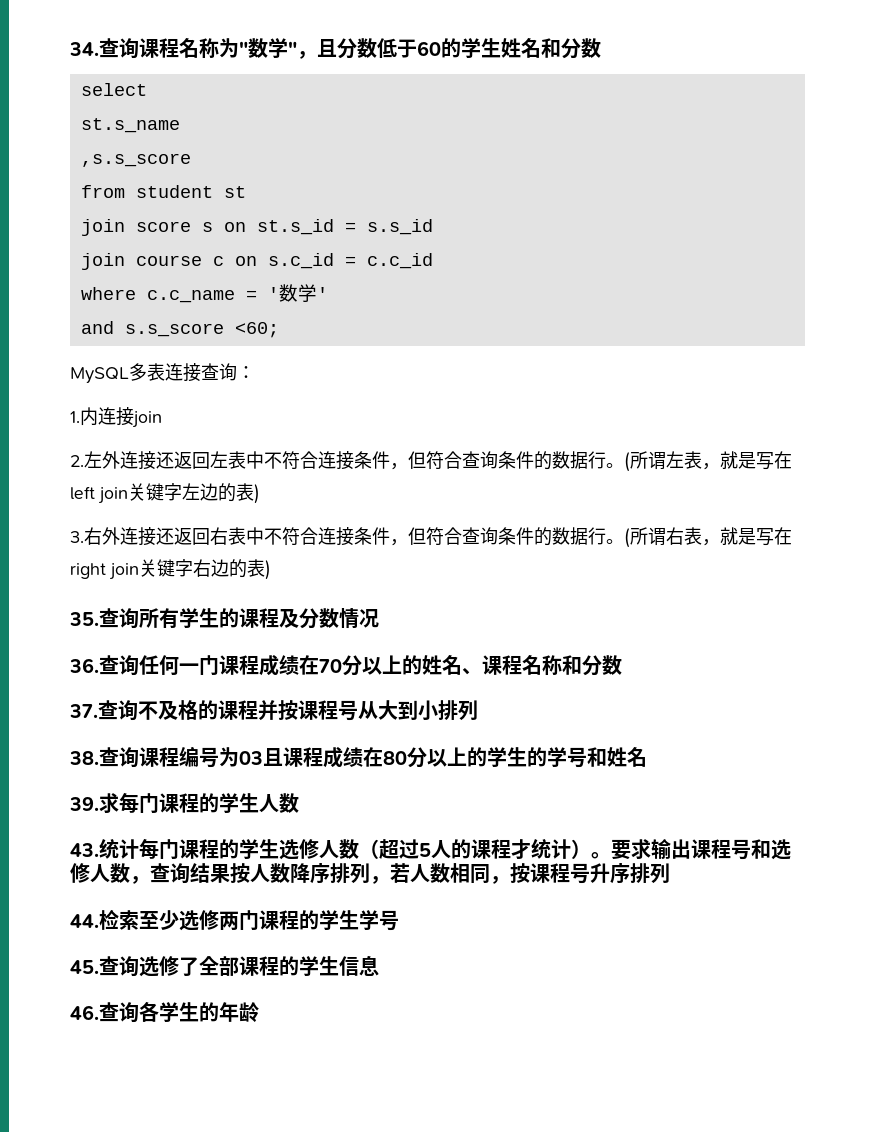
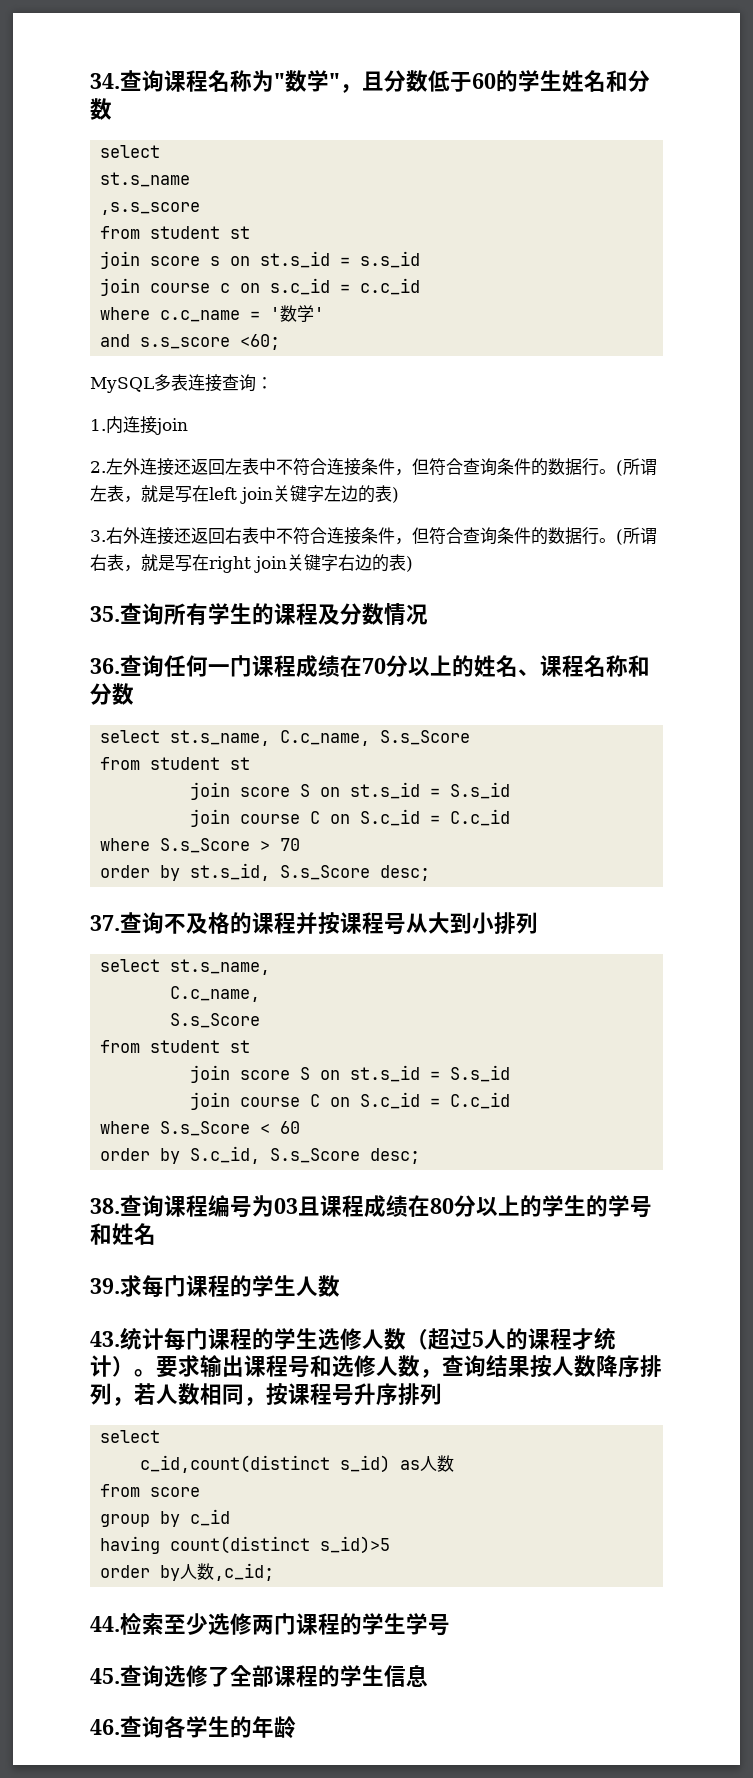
+ select st.s_name, C.c_name, S.s_Score
+ from student st
+ join score S on st.s_id = S.s_id
+ join course C on S.c_id = C.c_id
+ where S.s_Score > 70
+ order by st.s_id, S.s_Score desc;
  37.查询不及格的课程并按课程号从大到小排列
+ select st.s_name,
+ C.c_name,
+ S.s_Score
+ from student st
+ join score S on st.s_id = S.s_id
+ join course C on S.c_id = C.c_id
+ where S.s_Score < 60
+ order by S.c_id, S.s_Score desc;
  要求输出课程号和选修人数，查询结果按人数降序排列，若人数相同，按课程号升序排列
+ select
+ c_id,count(distinct s_id) as人数
+ from score
+ group by c_id
+ having count(distinct s_id)>5
+ order by人数,c_id;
#####
EXERCISE DETAILS » Copy every line of the records above that holds the word "select".

WRITTEN RESPONSE »
+ select st.s_name, C.c_name, S.s_Score
+ select st.s_name,
+ select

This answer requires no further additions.